The group built a virtual database of about 300,000 hypothetical materials from one chemical class that could be magnetic. Then they used computational analysis to find the ones with a high likelihood of being made and remaining magnetic under particular constraints.

This virtual mining and forecasting is more time- and cost-efficient than a solely lab-based approach, explains Sanvito. “Suppose there are 50 magnetic materials in that group of 300,000 hypothetical ones, then going into the lab and making and testing them will take a really long time, plus some of them can’t even be made.

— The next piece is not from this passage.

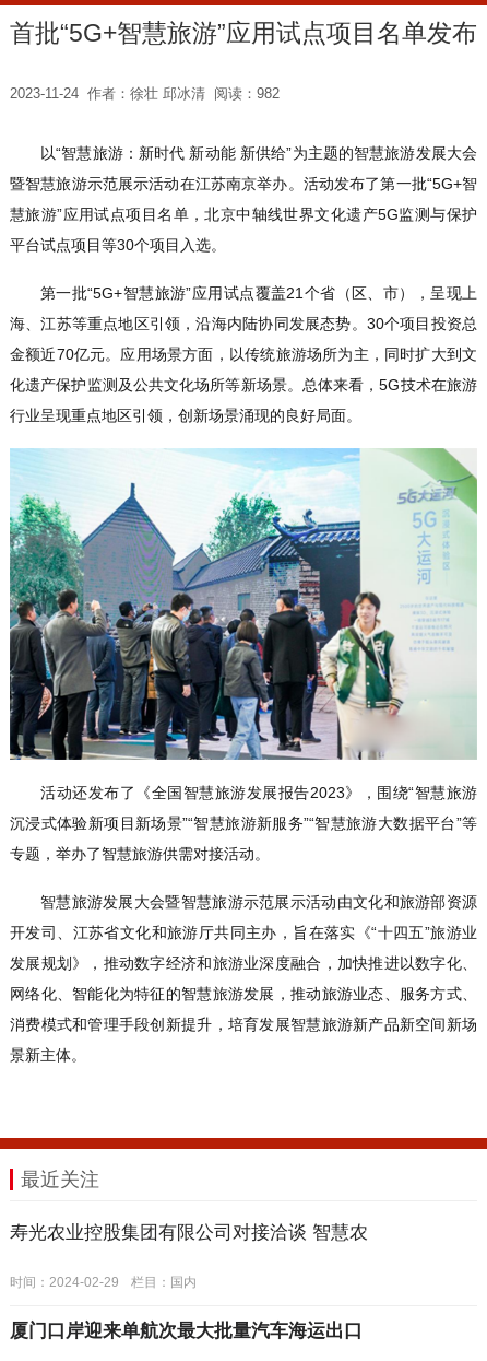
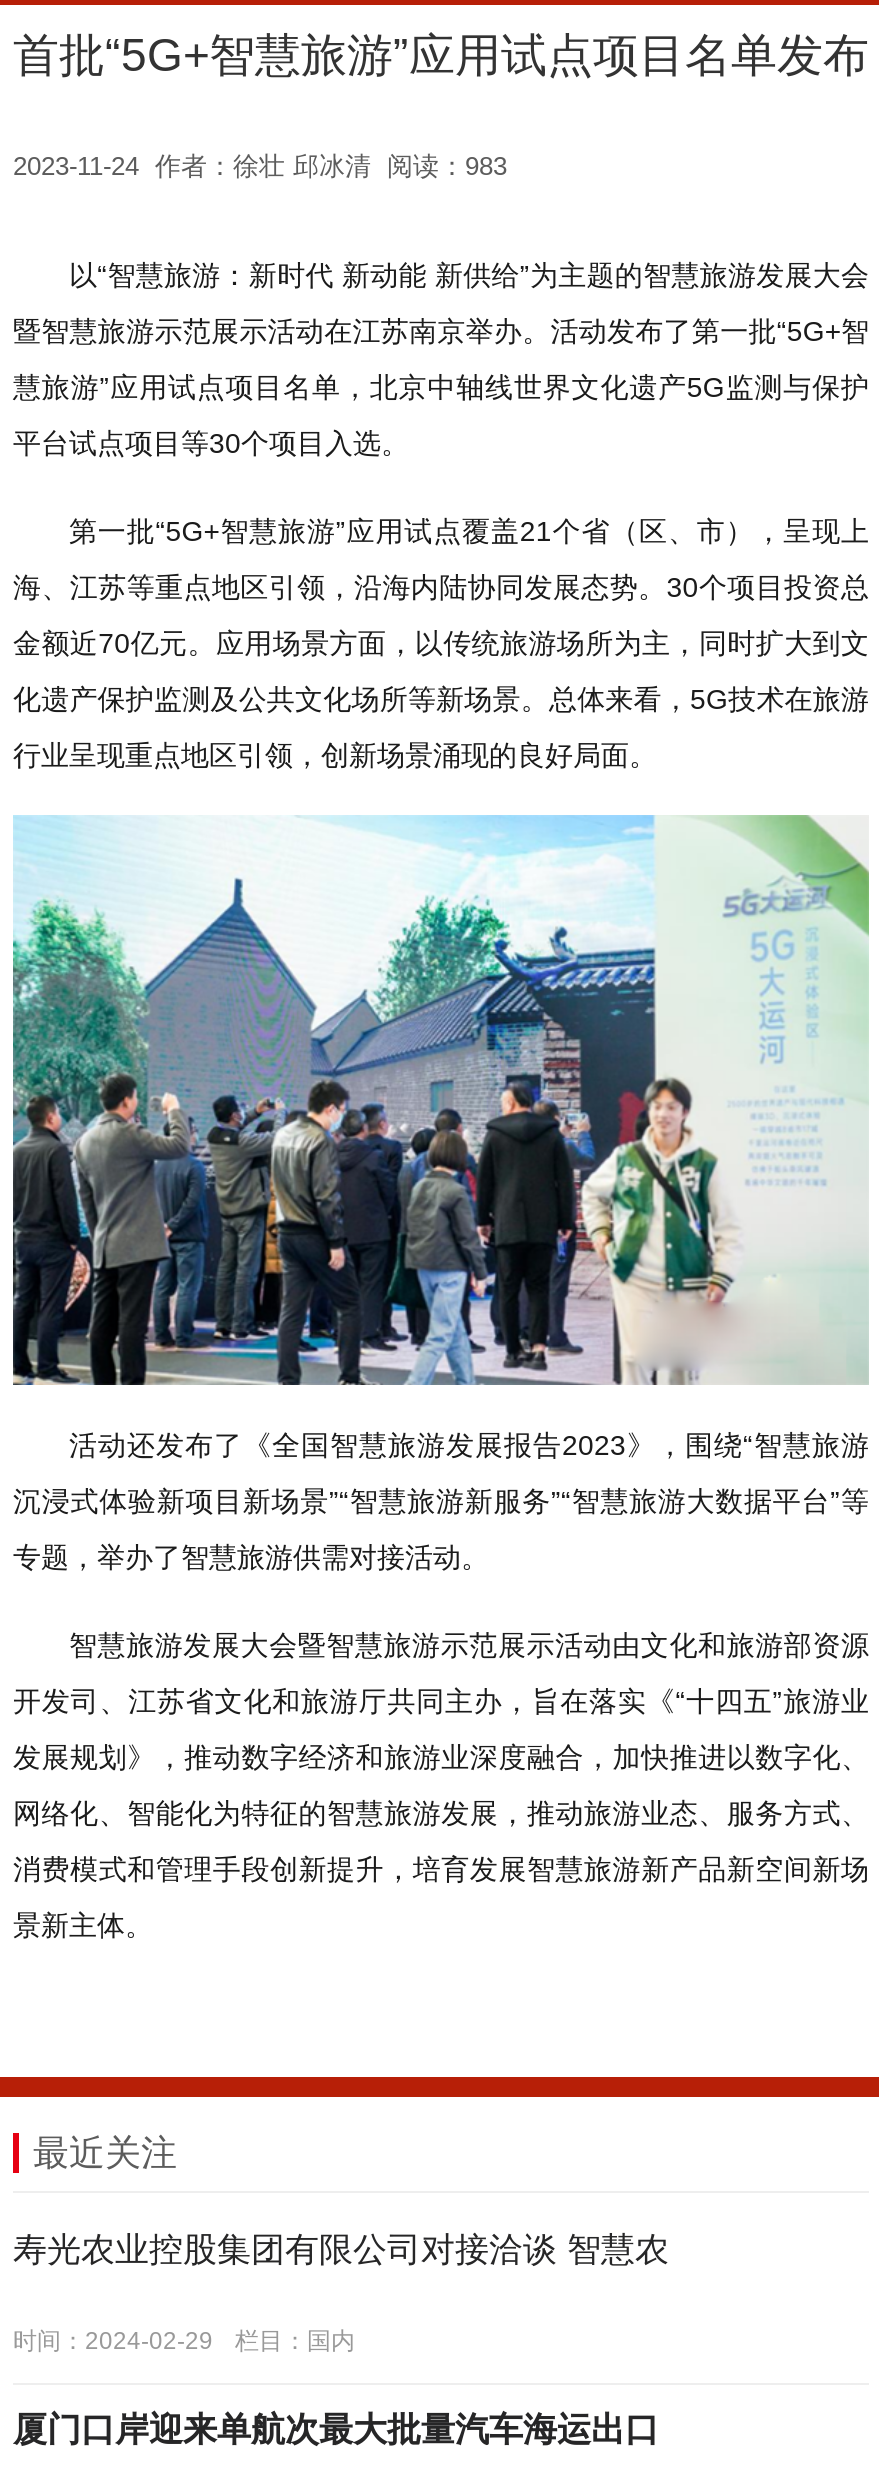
[10,85,280,102] 2023-11-24 作者：徐壮 邱冰清 阅读：982 -> [13,151,507,181] 2023-11-24 作者：徐壮 邱冰清 阅读：983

Instead, using the computational approach first means you can narrow down the options quickly and then you go into the lab to make them,” he says. “Basically it is really like finding a needle in a haystack.”

Selection

Their approach has already identified about 20 new potentially useful magnetic materials in the database and some have been made in the lab, notes Sanvito. “One is a cobalt-manganese-titanium compound that could have potential uses in electronic magnetic devices,” he says. “Another one we made [a manganese-platinum-palladium compound] is a little peculiar, I’m not sure yet where it may have an application, but it’s an example of where as a human scientist I don’t think I would have intuitively thought that this material would be successful in the selection process, but the computer uncovered it.”

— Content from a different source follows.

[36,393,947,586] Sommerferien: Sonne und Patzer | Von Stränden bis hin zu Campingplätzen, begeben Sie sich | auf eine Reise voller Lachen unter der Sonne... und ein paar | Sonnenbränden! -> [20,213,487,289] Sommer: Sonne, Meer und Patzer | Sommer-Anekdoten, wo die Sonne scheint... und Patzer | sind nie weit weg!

The researchers are continuing to screen the database for more new magnetic materials, and Sanvito is using the same kind of workflow to look for other types of materials too. They include thin materials for use in renewable energy harvesting, ceramics for the aerospace industry and non-corrosive alloys for electronics.

“That’s the beauty of this approach,” he says. “You can use it for applications that have got nothing to do with each other, it’s about getting the useful information.”